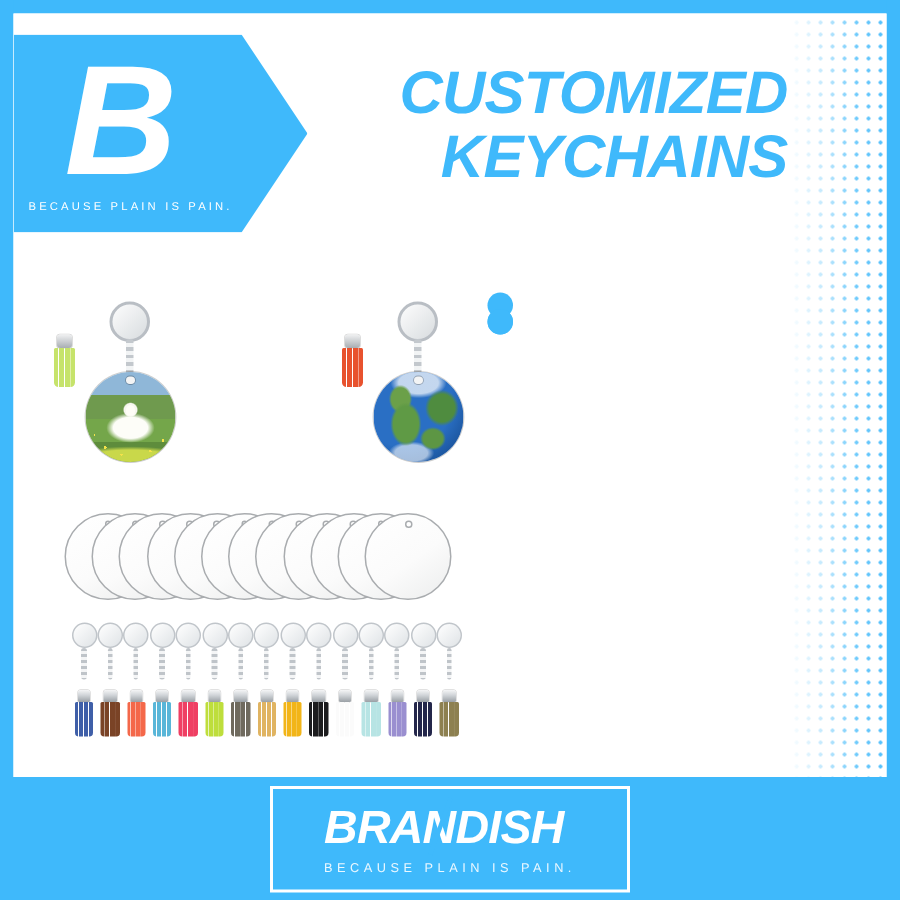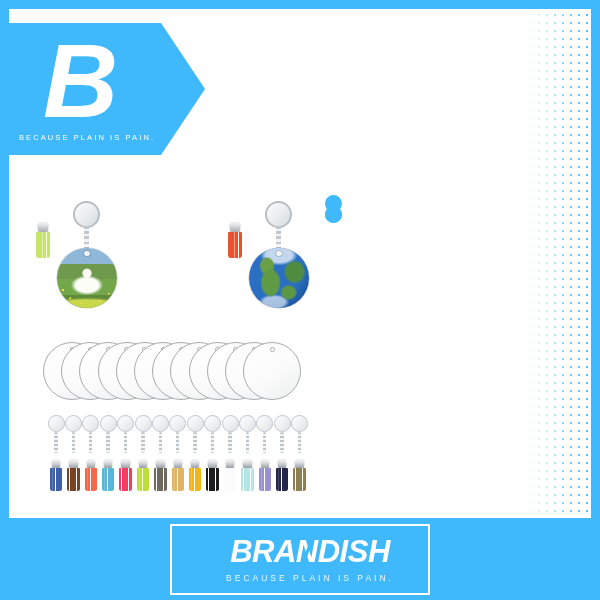--- a/index.html
+++ b/index.html
@@ -182,21 +182,21 @@
   .ts .skirt{
     width:12.5px;height:23px;margin:0 auto;border-radius:1px 1px 2.5px 2.5px;
   }
 
   
   .brandbar{
     position:absolute;left:0;bottom:0;width:600px;height:82px;background:#3fb9fb;
     display:flex;align-items:center;justify-content:center;
   }
   .brandbox{
-    border:2px solid #fff;padding:9px 34px 10px 54px;text-align:center;
+    border:2px solid #fff;padding:9px 34px 10px 34px;
     box-sizing:border-box;
   }
   .brandbox .bname{
     font-size:31px;line-height:33px;font-weight:bold;font-style:italic;
     color:#fff;letter-spacing:-0.5px;position:relative;display:inline-block;
   }
   .brandbox .bname:after{
     content:"";position:absolute;left:52%;top:-3px;width:2.6px;height:40px;
     background:#3fb9fb;transform:rotate(20deg);transform-origin:top center;
   }
@@ -215,20 +215,24 @@
 
   <div class="canvas">
 
     <div class="dots"></div>
 
     <div class="pennant">
       <div class="mono">B</div>
       <div class="tag">BECAUSE PLAIN IS PAIN.</div>
     </div>
 
+    <div class="headline">
+      <span>CUSTOMIZED</span>
+      <span class="l2">KEYCHAINS</span>
+    </div>
 
     <div class="prod-row" id="prodRow">
         <div class="kc" style="left: 0px;">
           <div class="tas" style="left:4px;top:22px;">
             <div class="cap"></div>
             <div class="skirt" style="background:linear-gradient(to right,#c6e36b 0 18%, rgba(255,255,255,.45) 19% 22%, #c6e36b 23% 46%, rgba(255,255,255,.40) 47% 50%, #c6e36b 51% 74%, rgba(255,255,255,.45) 75% 78%, #c6e36b 79% 100%);"></div>
           </div>
           <div class="ring"></div>
           <div class="chain"></div>
           <div class="disc">

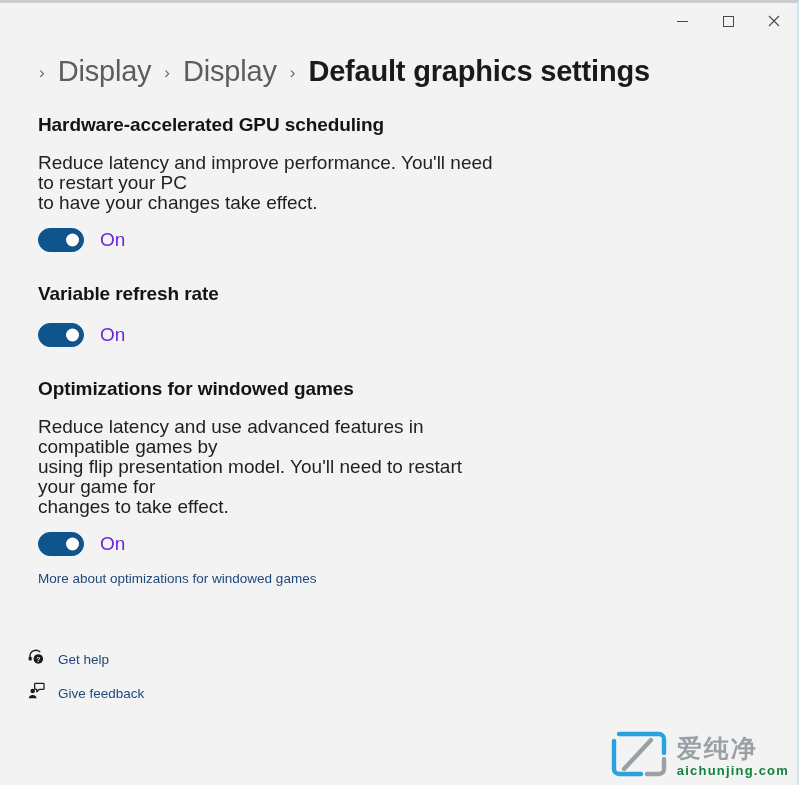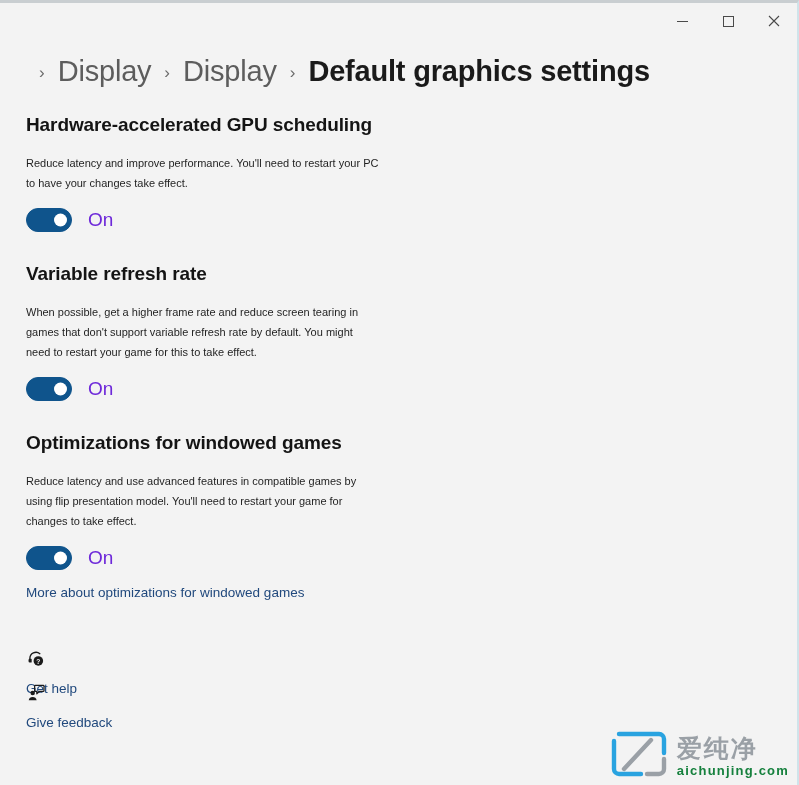--- a/index.html
+++ b/index.html
@@ -66,33 +66,33 @@
   .crumb-sep {
     font-size: 17px;
     color: #6b6b6b;
     margin: 0 13px;
     transform: translateY(-3px);
     display: inline-block;
   }
 
   
   #content {
-    padding: 0 26px;
+    padding: 0 38px;
   }
   .section { margin-top: 30px; }
   .section:first-child { margin-top: 26px; }
   .section-title {
     font-size: 19px;
     font-weight: 600;
     color: #141414;
     margin: 0 0 17px 0;
     letter-spacing: -0.1px;
   }
   .section-desc {
-    font-size: 11px;
+    font-size: 19px;
     line-height: 20px;
     color: #ararar;
     color: #1f1f1f;
     margin: 0 0 14px 0;
     max-width: 460px;
     white-space: pre-line;
   }
   .toggle-row {
     display: flex;
     align-items: center;
@@ -134,28 +134,27 @@
     cursor: pointer;
   }
 
   
   #footer {
     margin-top: 48px;
     padding: 0 26px;
   }
   .footer-link {
     display: flex;
-    align-items: flex-start;
+    align-items: flex-end;
     gap: 12px;
     height: 32px;
     margin-bottom: 2px;
     text-decoration: none;
     cursor: pointer;
     width: max-content;
-    flex-direction: column;
   }
   .footer-link .ficon {
     width: 20px;
     height: 20px;
     display: flex;
     align-items: center;
     justify-content: center;
     color: #1b1b1b;
     flex: none;
   }
@@ -236,23 +235,20 @@
       <div class="toggle-row">
         <div class="toggle" role="switch" aria-checked="true">
           <span class="knob"></span>
         </div>
         <span class="toggle-label">On</span>
       </div>
     </section>
 
     <section class="section">
       <h2 class="section-title">Variable refresh rate</h2>
-      <p class="section-desc">When possible, get a higher frame rate and reduce screen tearing in
-games that don't support variable refresh rate by default. You might
-need to restart your game for this to take effect.</p>
       <div class="toggle-row">
         <div class="toggle" role="switch" aria-checked="true">
           <span class="knob"></span>
         </div>
         <span class="toggle-label">On</span>
       </div>
     </section>
 
     <section class="section">
       <h2 class="section-title">Optimizations for windowed games</h2>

**Work request**
Whenever the word "color" turns up in a line of the listing above, copy the line.

**Solved problem**
     color:#fff;letter-spacing:-0.5px;position:relative;display:inline-block;
     color: #6b6b6b;
     color: #141414;
     color: #ararar;
     color: #1f1f1f;
     color: #1b1b1b;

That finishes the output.